Self-Care Is Personal, and That’s the Point
Workplace self-care conversations can get reductive fast. Take a walk. Use the meditation app. Rech out to a friend. Journal. Those things are fine, but they’re surface-level if the underlying stressors don’t change. And for a lot of people, generic advice doesn’t land because their stress isn’t generic. It’s specific to their role, their team dynamics, their workload, or the pace they’re expected to maintain. What helps one person decompress might do nothing for someone else, which is why the most useful self-care tends to be the kind a person figures out for themselves over time.
This is especially true in roles where the pressure is external and ongoing, like client-facing positions where responsiveness and availability are baked into the job. The answer there isn’t “just log off earlier.” It’s figuring out what recovery looks like within the constraints you’re working in.
What self-care can look like depending on the person:
- Exercise, therapy, or creative outlets
- Firm boundaries around work hours
- Prioritizing sleep and rest
- Stepping away from constant digital communication
- Building consistency into daily routines so the day doesn’t feel like it’s spiraling without a center
The thing worth remembering is that these habits aren’t separate from someone’s ability to do good work. It seems like people who feel like they have room to recharge tend to show up differently than people running on empty. Treating self-care as a productivity luxury misses the point.

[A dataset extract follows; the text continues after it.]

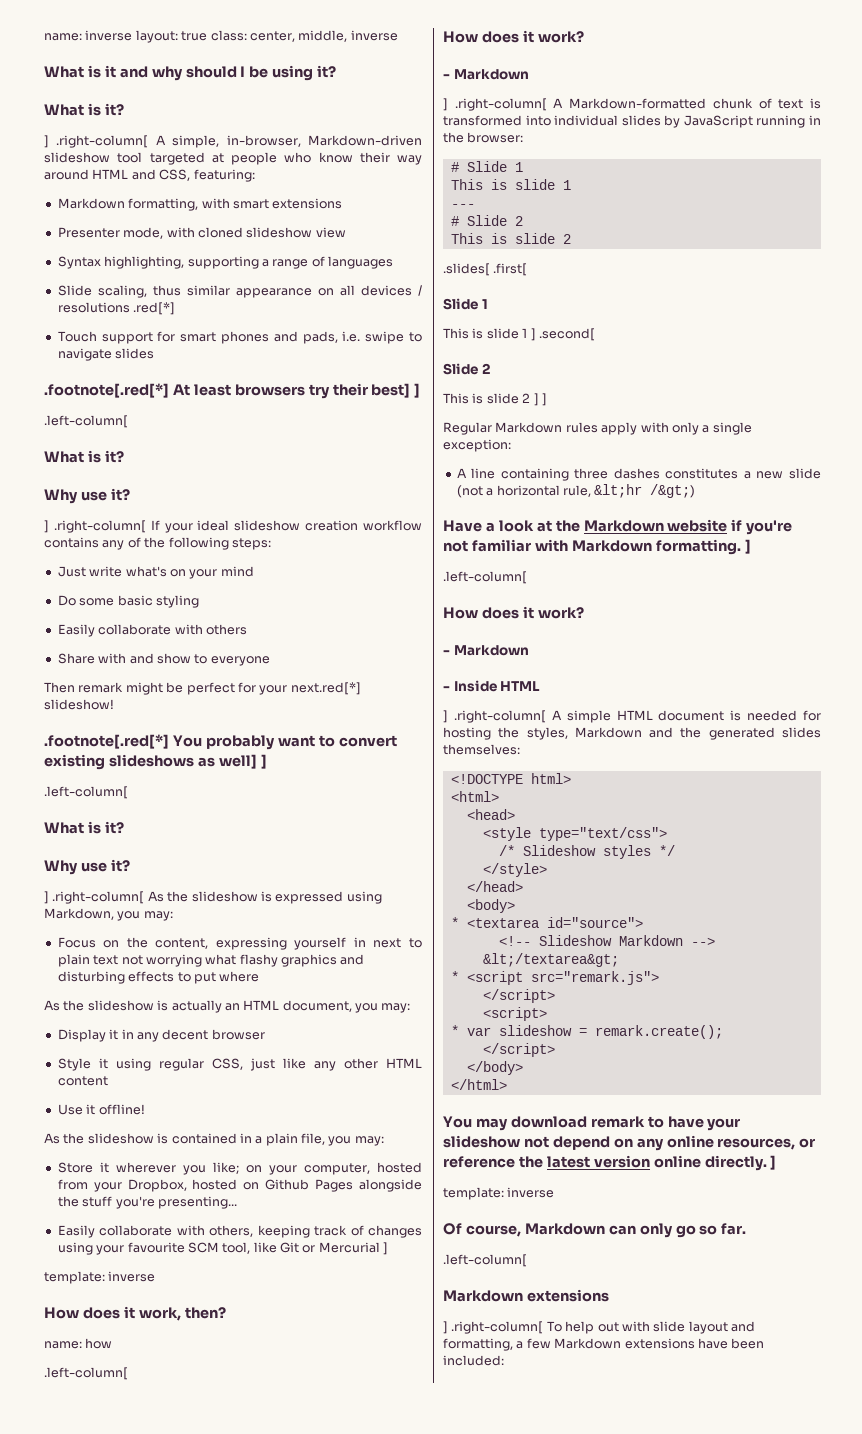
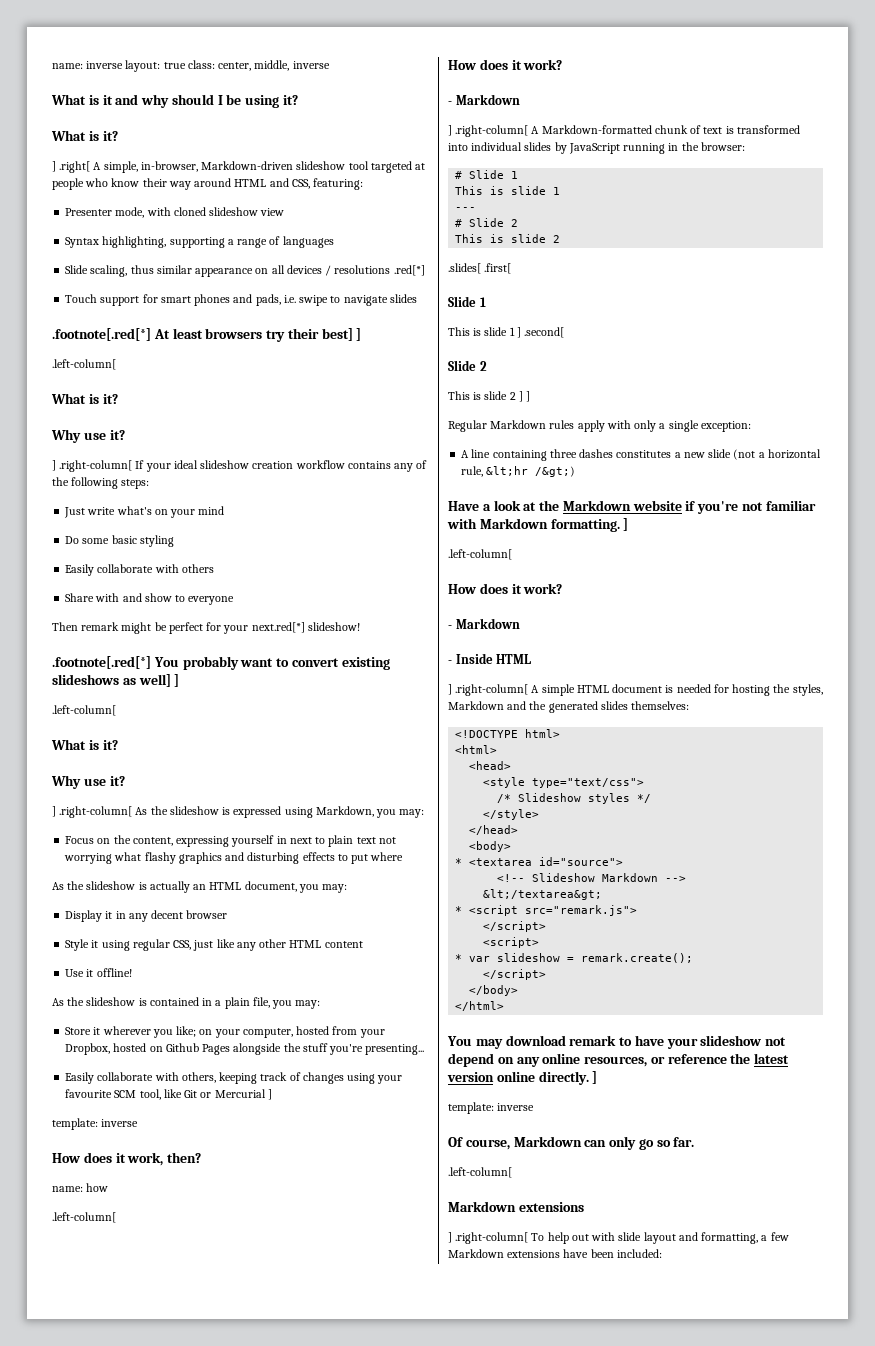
- ] .right-column[ A simple, in-browser, Markdown-driven slideshow tool targeted at people who know their way around HTML and CSS, featuring:
+ ] .right[ A simple, in-browser, Markdown-driven slideshow tool targeted at people who know their way around HTML and CSS, featuring:
- Markdown formatting, with smart extensions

Culture Is the Benefit People Feel
Mental health support used to live in the benefits section of a job listing. Now it’s something people evaluate through the culture itself. Do leaders communicate honestly? Can you say “I’m overwhelmed” without it becoming a performance note?

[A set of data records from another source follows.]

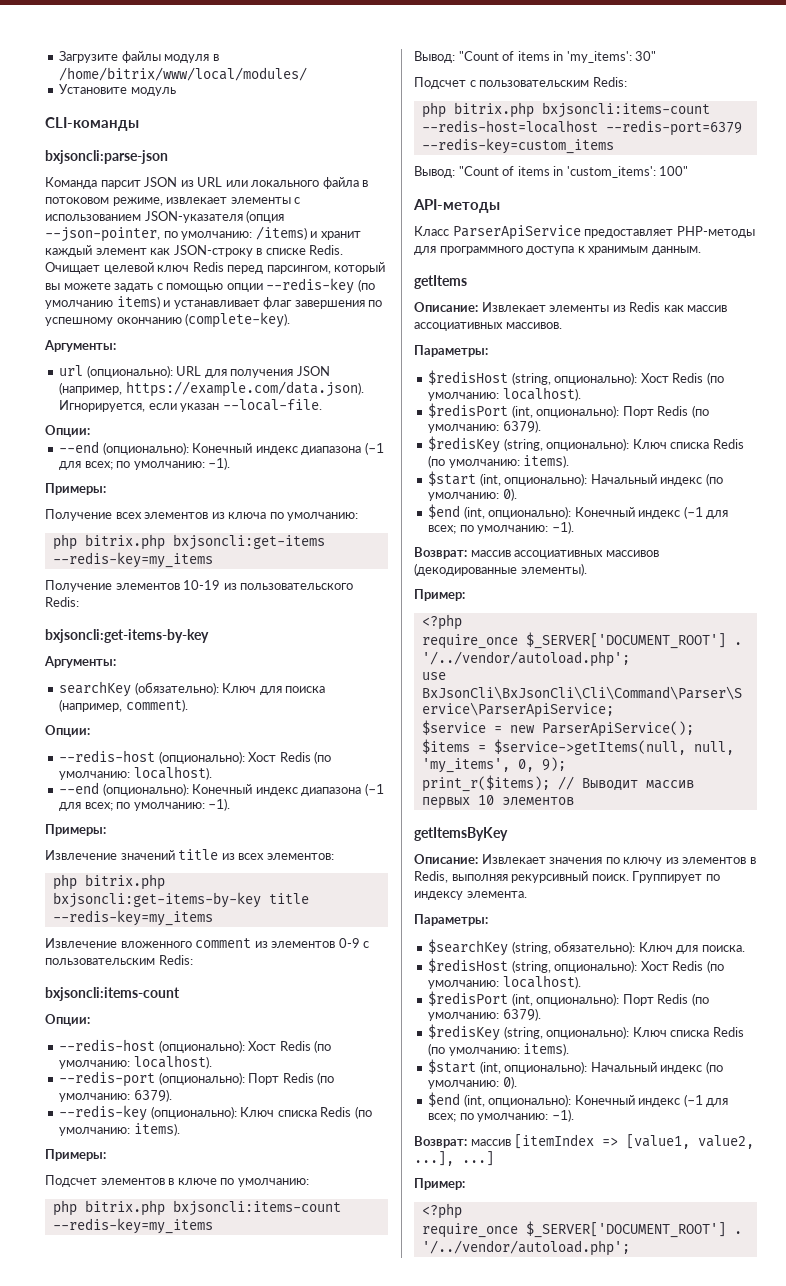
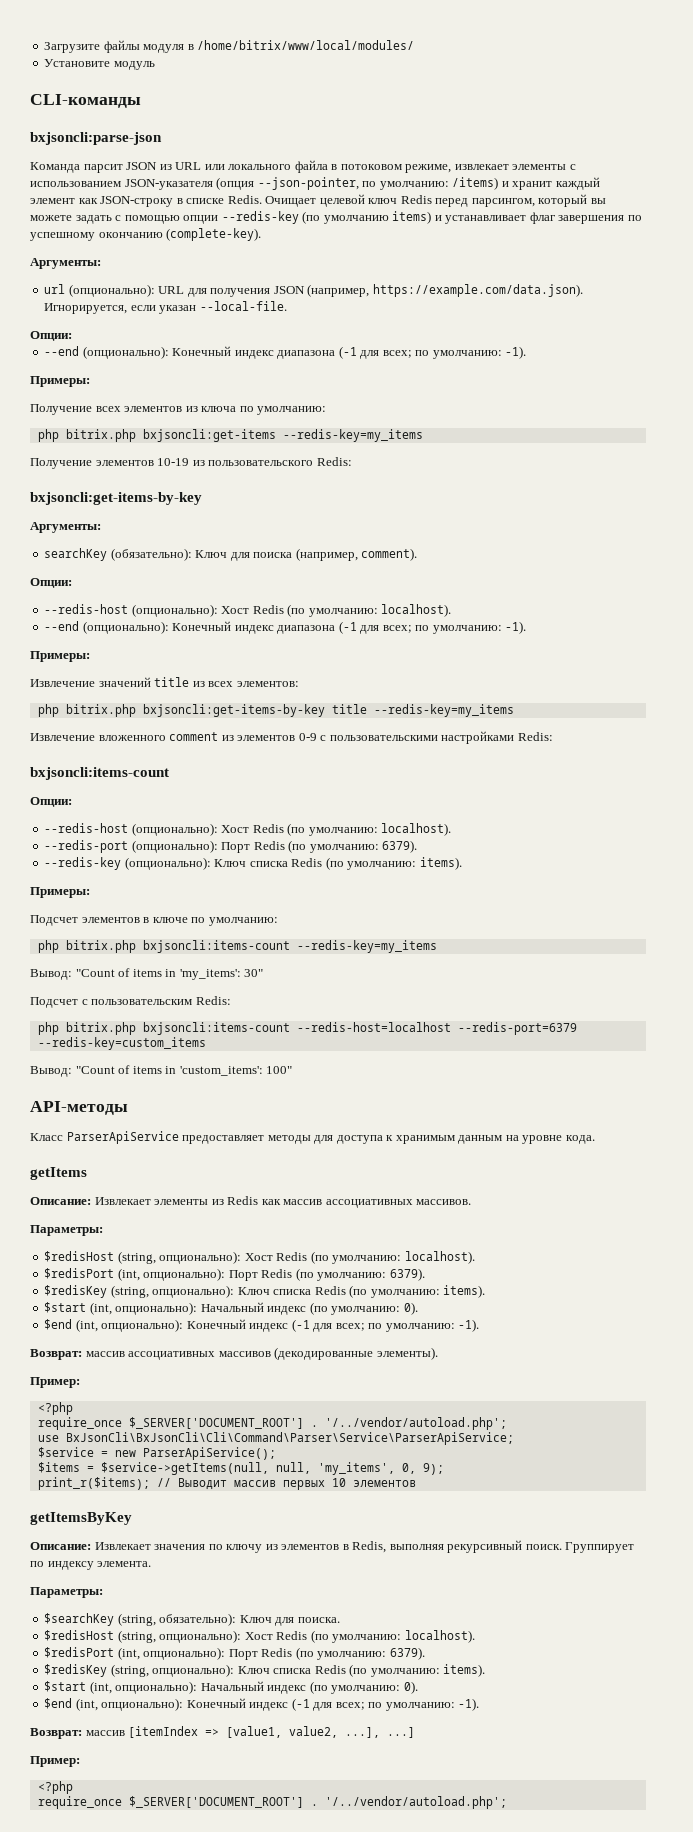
- Извлечение вложенного comment из элементов 0-9 с пользовательским Redis:
+ Извлечение вложенного comment из элементов 0-9 с пользовательскими настройками Redis:
- Класс ParserApiService предоставляет PHP-методы для программного доступа к хранимым данным.
+ Класс ParserApiService предоставляет методы для доступа к хранимым данным на уровне кода.

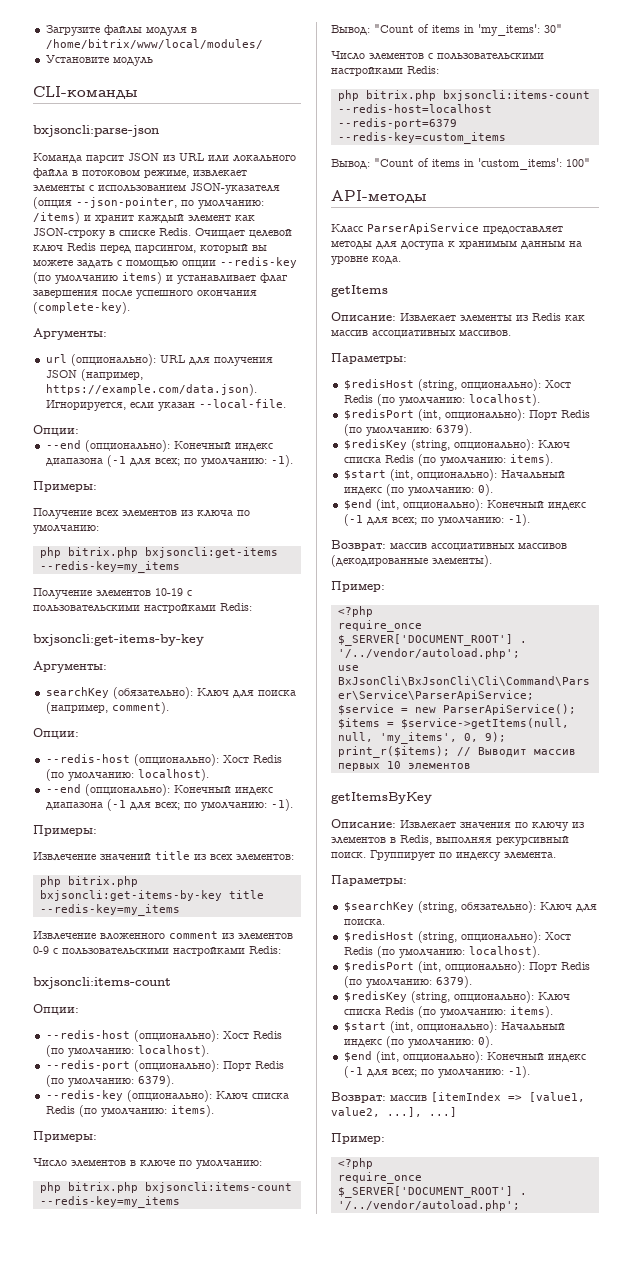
- Очищает целевой ключ Redis перед парсингом, который вы можете задать с помощью опции --redis-key (по умолчанию items) и устанавливает флаг завершения по успешному окончанию (complete-key).
+ Очищает целевой ключ Redis перед парсингом, который вы можете задать с помощью опции --redis-key (по умолчанию items) и устанавливает флаг завершения после успешного окончания (complete-key).
- Получение элементов 10-19 из пользовательского Redis:
+ Получение элементов 10-19 с пользовательскими настройками Redis:
- Подсчет элементов в ключе по умолчанию:
+ Число элементов в ключе по умолчанию:
- Подсчет с пользовательским Redis:
+ Число элементов с пользовательскими настройками Redis:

Dexian research found that a significant number of professionals would consider leaving an organization that doesn’t actively support mental health and well-being. People stay where they feel like the environment is working with them, not just extracting from them.
A lot of this comes down to small, daily things. Respecting boundaries around after-hours messages. Normalizing honest conversations about workload. Checking in with someone after a rough week without making it weird. A supportive work environment isn’t built in a single initiative. It’s built in how people treat each other on a Tuesday.

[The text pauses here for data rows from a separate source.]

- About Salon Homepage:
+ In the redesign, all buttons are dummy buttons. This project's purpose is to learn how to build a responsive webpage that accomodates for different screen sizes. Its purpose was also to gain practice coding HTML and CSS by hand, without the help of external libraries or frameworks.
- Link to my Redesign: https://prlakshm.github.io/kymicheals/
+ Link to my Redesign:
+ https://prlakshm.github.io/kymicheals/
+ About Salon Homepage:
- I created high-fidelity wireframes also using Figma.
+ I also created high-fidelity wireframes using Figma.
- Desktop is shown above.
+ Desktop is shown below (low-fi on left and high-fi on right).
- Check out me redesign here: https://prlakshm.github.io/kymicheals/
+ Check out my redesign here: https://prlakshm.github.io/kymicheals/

You Don’t Have to Be a Therapist to Support a Coworker
Most people want to help when they notice a colleague struggling. They just don’t know what to say or whether it’s their place. There’s a fear of overstepping, or of making someone uncomfortable, or of saying the wrong thing and making it worse. So they don’t say anything, and the person who’s struggling assumes nobody noticed.
The bar here is lower than people think. You don’t need to diagnose anything or have the perfect words. You don’t need to fix what someone is going through. Most of the time, what makes a difference is just the willingness to acknowledge it, even briefly, in a way that doesn’t put the other person on the spot.
Small things that go a long way:
- Checking in privately after you notice a shift in someone’s behavior or energy
- Giving them space to talk without turning it into an interrogation
- Respecting boundaries while still making it clear you’re there
- Not making assumptions about what someone is going through
- Mentioning available support resources if the moment feels right
Sometimes the most useful thing you can do is let someone know you noticed. No grand gesture required.
Where This Is All Heading
No one expects work to be stress-free. But there’s a big difference between a workplace that acknowledges what its people are going through and one that just expects them to figure it out on their own.
That difference shows in how long people stay and whether they’d recommend the place to someone they care about. May is a good time to start paying attention to that, but it’s a better idea to keep paying attention after May is over.